Выбрать главу

Первым настучал Аникееву на Лядова один из бывших соратников по партии. Не хвалил, не хулил, – восхищался размерами состояния. Слово «мультимиллиардер» звучало в устах этого пламенного борца за народное счастье упоительнее «коммунизма» и слаще «экспроприации». Вскоре одна из местных газетенок опубликовала панегирик, посвященный сей выдающейся личности. Кроме неприкрытой лести и откровенных дифирамбов, обнаружились в статье и кое-какие фактические сведения об этом великом человеке. Лядов оказался местным уроженцем, коренным южноморцем. Некоторые старожилы, по уверениям автора, помнили этого скромного белобрысого парнишку, единственного сына фельдшера и хуторянки, который сразу по окончании восьмилетки уехал продолжать учебу в Ростов-на-Дону, затем, по слухам, в Москву, далее – везде, и вот вернулся на родину из заморских краев спустя тридцать лет. И привела его в родные пенаты не банальная ностальгия, а благородное желание принести пользу землякам. С этой целью он и приобрел часть побережья на городской окраине, – чтобы быть поближе кошельком и телом к благодетельствуемым массам. Заинтригованный Аникеев не поленился лично съездить взглянуть на место обитания благодетеля.

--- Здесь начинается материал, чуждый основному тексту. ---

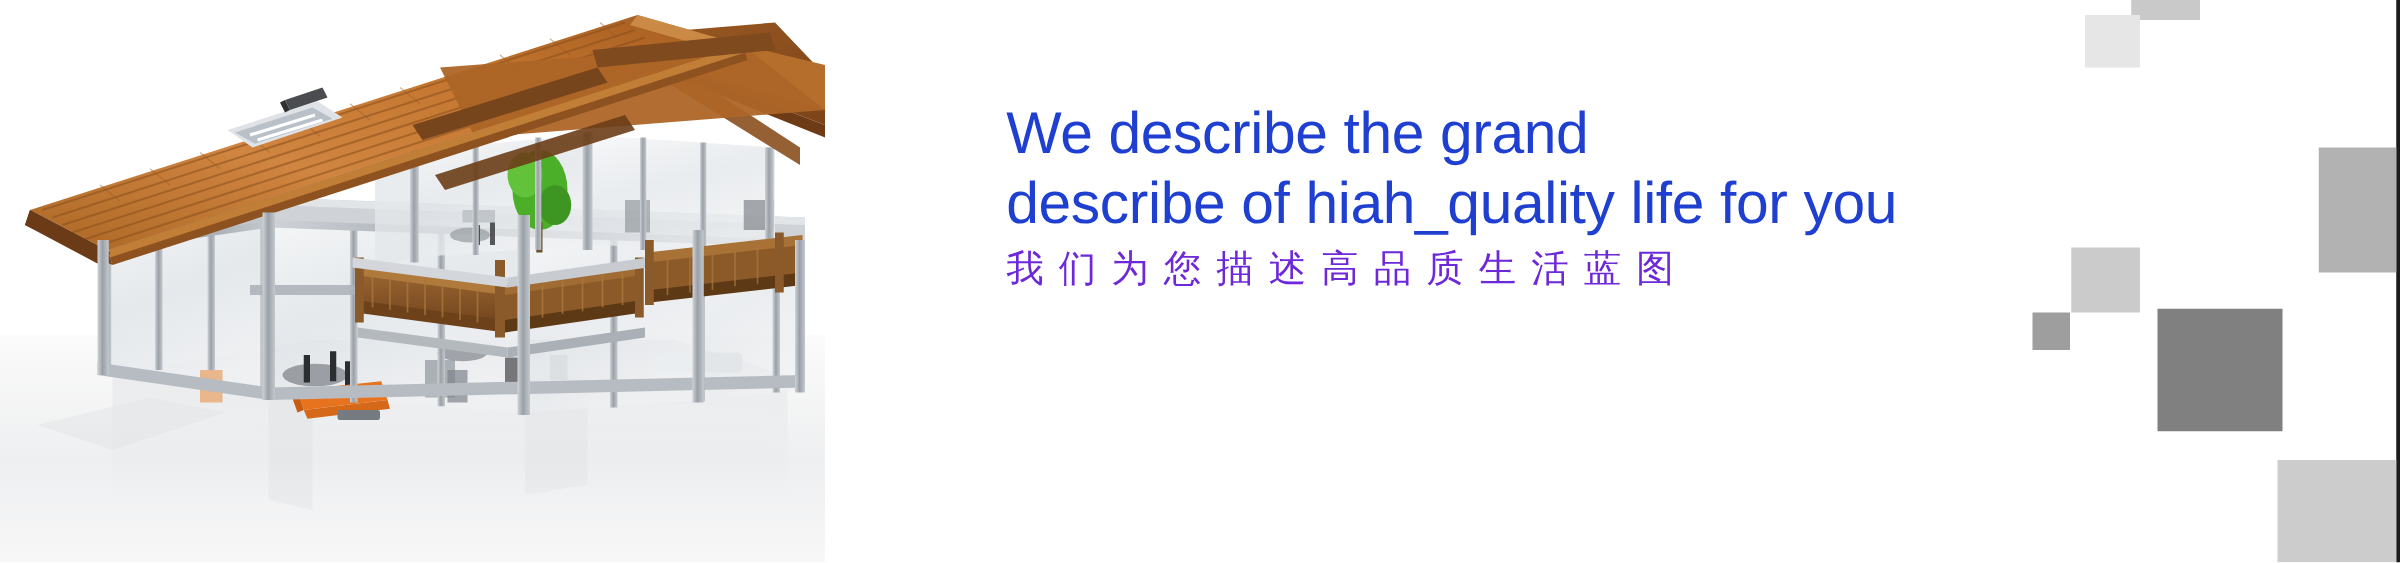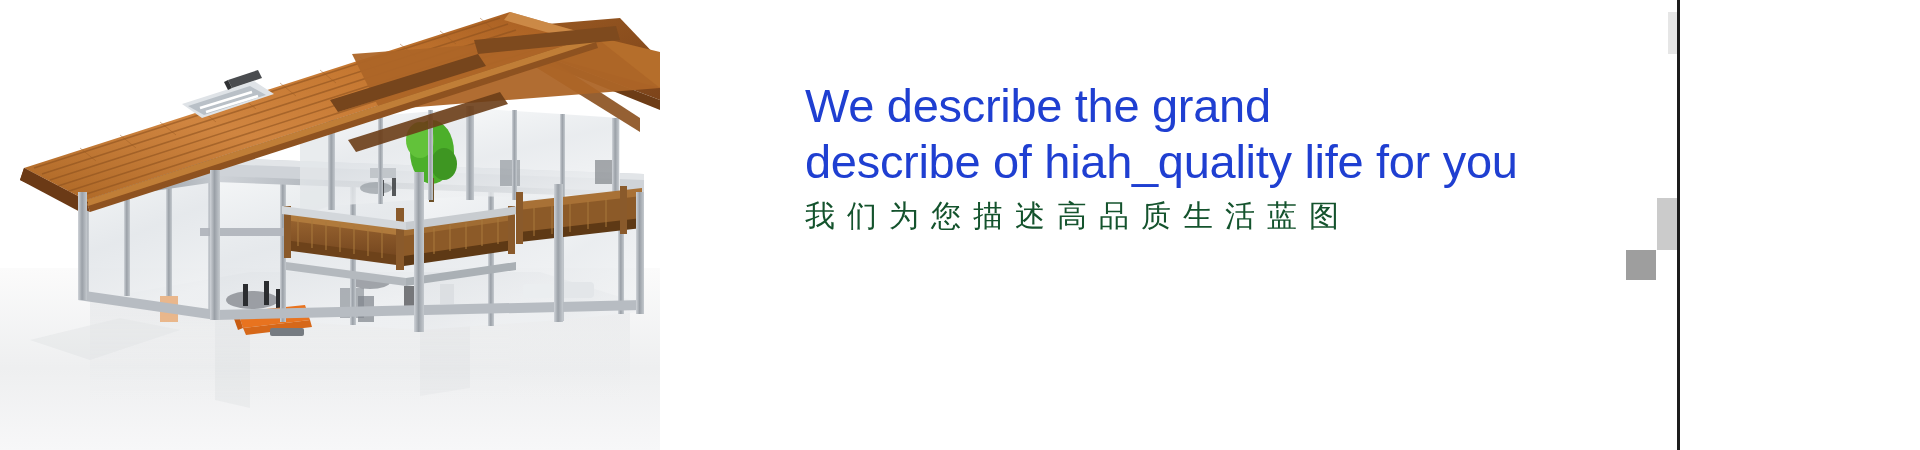"We describe the grand" .banner { width: 1680px -> 1920px }
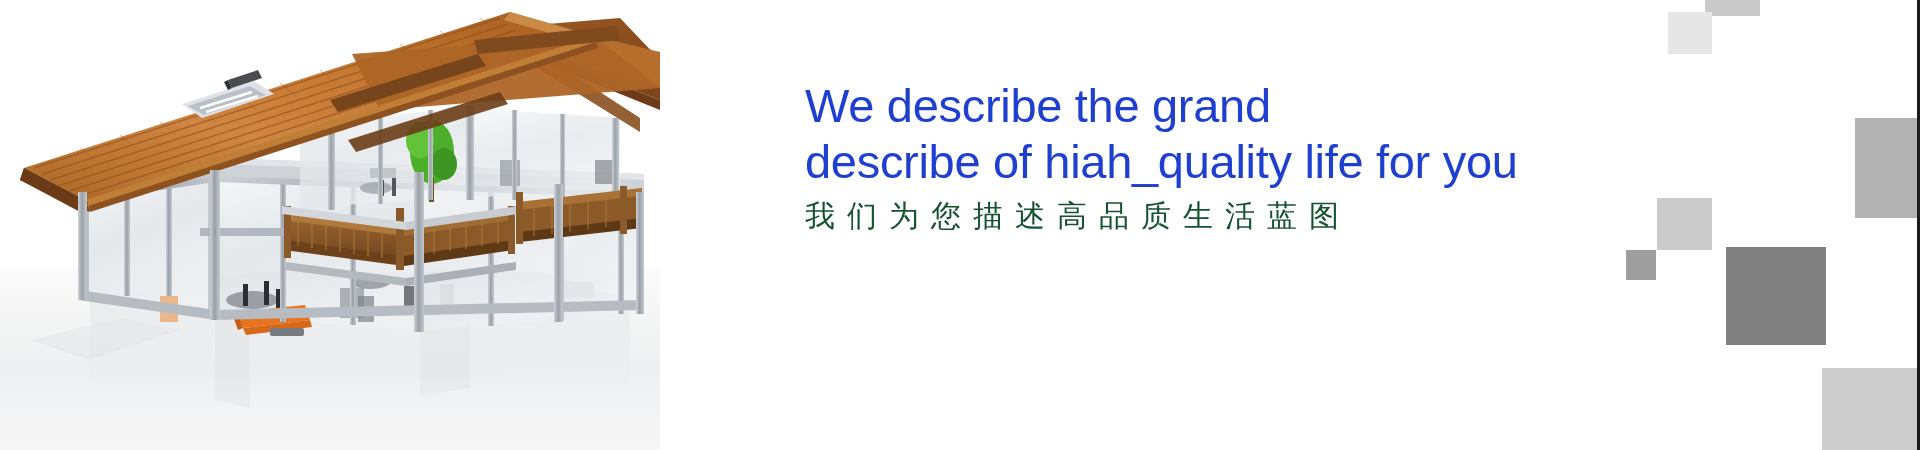"我们为您描述高品质生活蓝图" .line-cn { color: #14532d -> #6d28d9 }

Скромный, не более двадцати гектаров клочок земли, огороженный двойным забором – декоративным и охранным. Резные ворота из мореного дуба недвусмысленно намекали, что вторые сделаны не иначе, как из титана. Словом, заходите, земляки, на огонек, чайку погоняем, за жисть покалякаем… если, конечно, стража вас за шлагбаум подъездной дороги пропустит…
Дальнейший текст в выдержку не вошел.